Biodiversity in Our Rehabilitated Quarries


Sustainable Development  Goal (SDG) 15 calls for all to protect, restore and promote the sustainable use of terrestrial ecosystems, sustainably manage forests, combat desertification,  halt and reverse  land degradation and halt biodiversity loss. In line with this call, LES has established world class ecosystems through the restoration of Bamburi Cement coral limestone quarries.

Between 1971 and 2017, more than 400 species of indigenous trees, shrubs and lianas have been introduced into the rehabilitated quarries. 61 of these species are listed on the International Union for Conservation of Nature (IUCN) Red List while 21 species are designated as critical, endangered or vulnerable. Many of the indigenous species are now reproducing in the restored ecosystems and forming populations that positively impact on ecosystems services. The IUCN Red List of Threatened Species is the world's most comprehensive inventory of the global conservation status of plant and animal species.

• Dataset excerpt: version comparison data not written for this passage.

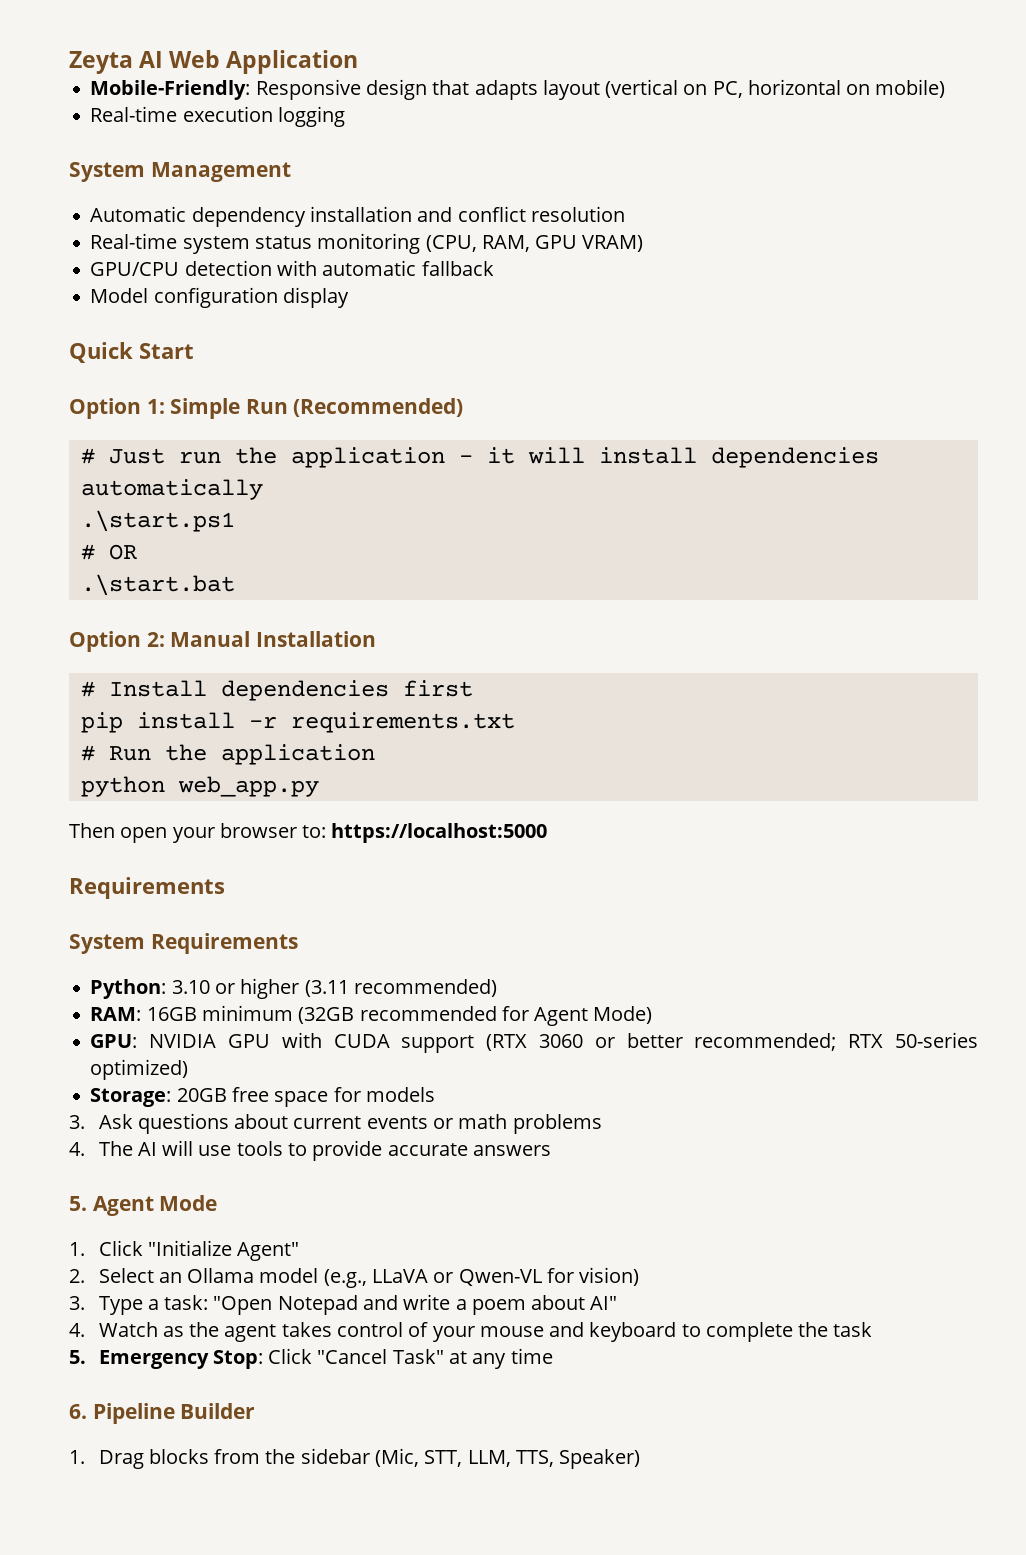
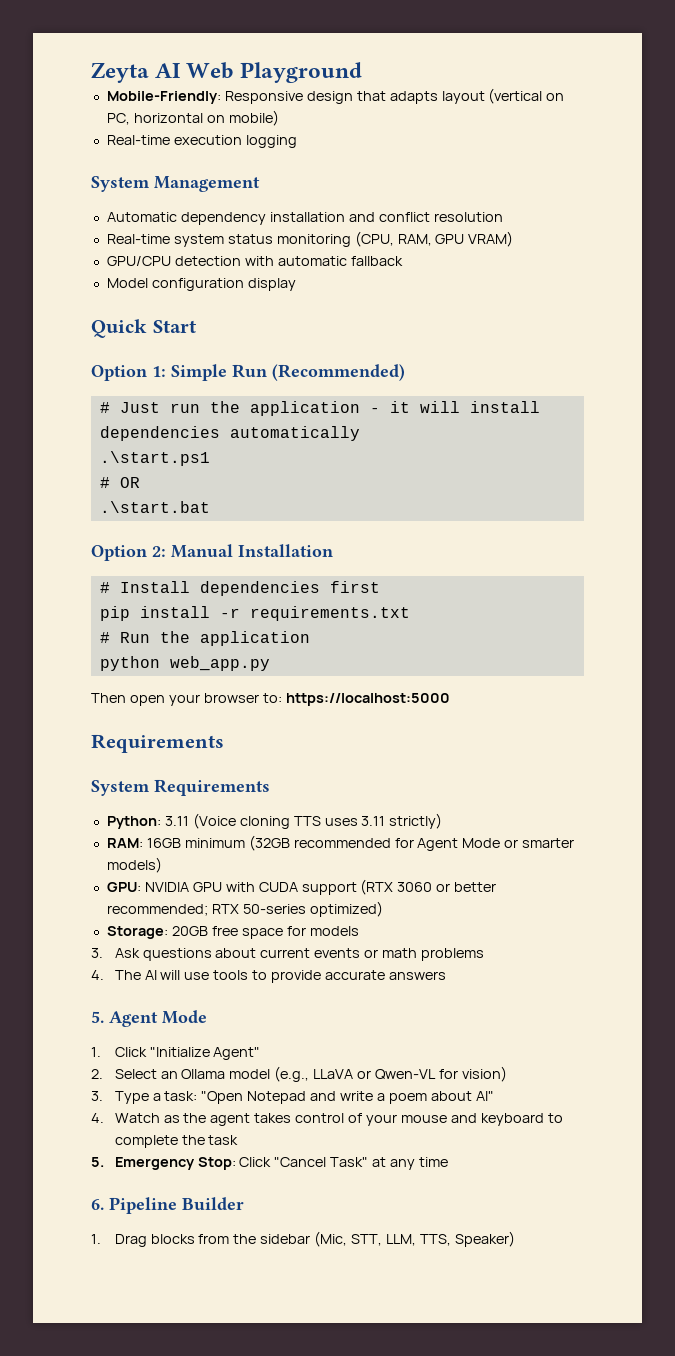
- Zeyta AI Web Application
+ Zeyta AI Web Playground
- Python: 3.10 or higher (3.11 recommended)
+ Python: 3.11 (Voice cloning TTS uses 3.11 strictly)
- RAM: 16GB minimum (32GB recommended for Agent Mode)
+ RAM: 16GB minimum (32GB recommended for Agent Mode or smarter models)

Food plants as well as flowering plants have also been introduced to attract and sustain the rich biodiversity, including butterflies and birds. More than 180 species of birds have been recorded in the rehabilitated areas. Two of the bird species are listed as endangered and both are seasonal or occasional visitors to the sites. In addition, we have over 80 species of butterflies and 17 species of dragonflies.